→ INSTRUCTIONS TO FOLLOW
The line containing "tax: 23% = 293.94 -> 23% = 293.87" marks the end: output every line of the data up to it, and that line too, exactly as written.

-- STUDY MATERIAL follows --

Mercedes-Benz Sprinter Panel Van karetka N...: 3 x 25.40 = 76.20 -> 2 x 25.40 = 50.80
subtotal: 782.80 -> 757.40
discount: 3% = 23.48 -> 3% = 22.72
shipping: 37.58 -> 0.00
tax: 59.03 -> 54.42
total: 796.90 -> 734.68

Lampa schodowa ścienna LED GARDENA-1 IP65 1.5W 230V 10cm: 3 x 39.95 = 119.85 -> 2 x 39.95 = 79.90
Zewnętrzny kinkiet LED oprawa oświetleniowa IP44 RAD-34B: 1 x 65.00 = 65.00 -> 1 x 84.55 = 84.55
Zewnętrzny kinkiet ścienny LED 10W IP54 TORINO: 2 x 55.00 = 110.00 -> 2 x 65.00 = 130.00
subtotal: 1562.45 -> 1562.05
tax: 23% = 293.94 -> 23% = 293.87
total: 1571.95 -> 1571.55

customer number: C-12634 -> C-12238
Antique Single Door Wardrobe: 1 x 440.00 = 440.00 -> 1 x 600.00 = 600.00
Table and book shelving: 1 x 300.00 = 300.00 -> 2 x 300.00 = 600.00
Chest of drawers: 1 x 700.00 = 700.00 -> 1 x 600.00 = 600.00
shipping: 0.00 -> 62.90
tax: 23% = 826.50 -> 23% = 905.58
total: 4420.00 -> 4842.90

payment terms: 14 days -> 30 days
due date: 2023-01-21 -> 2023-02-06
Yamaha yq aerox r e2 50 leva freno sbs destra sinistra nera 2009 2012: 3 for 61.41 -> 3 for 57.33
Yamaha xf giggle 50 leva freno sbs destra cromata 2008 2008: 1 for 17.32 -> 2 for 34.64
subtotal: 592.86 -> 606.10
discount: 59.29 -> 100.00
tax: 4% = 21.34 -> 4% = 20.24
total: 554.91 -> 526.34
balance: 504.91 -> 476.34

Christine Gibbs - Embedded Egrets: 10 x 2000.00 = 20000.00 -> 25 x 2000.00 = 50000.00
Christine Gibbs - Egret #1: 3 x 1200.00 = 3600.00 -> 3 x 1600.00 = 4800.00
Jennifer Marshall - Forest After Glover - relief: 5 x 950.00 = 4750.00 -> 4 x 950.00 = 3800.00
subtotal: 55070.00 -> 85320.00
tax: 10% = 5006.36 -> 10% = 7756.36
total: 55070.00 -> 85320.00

-- STUDY MATERIAL concluded --

→ EXERCISE RESULT
Mercedes-Benz Sprinter Panel Van karetka N...: 3 x 25.40 = 76.20 -> 2 x 25.40 = 50.80
subtotal: 782.80 -> 757.40
discount: 3% = 23.48 -> 3% = 22.72
shipping: 37.58 -> 0.00
tax: 59.03 -> 54.42
total: 796.90 -> 734.68

Lampa schodowa ścienna LED GARDENA-1 IP65 1.5W 230V 10cm: 3 x 39.95 = 119.85 -> 2 x 39.95 = 79.90
Zewnętrzny kinkiet LED oprawa oświetleniowa IP44 RAD-34B: 1 x 65.00 = 65.00 -> 1 x 84.55 = 84.55
Zewnętrzny kinkiet ścienny LED 10W IP54 TORINO: 2 x 55.00 = 110.00 -> 2 x 65.00 = 130.00
subtotal: 1562.45 -> 1562.05
tax: 23% = 293.94 -> 23% = 293.87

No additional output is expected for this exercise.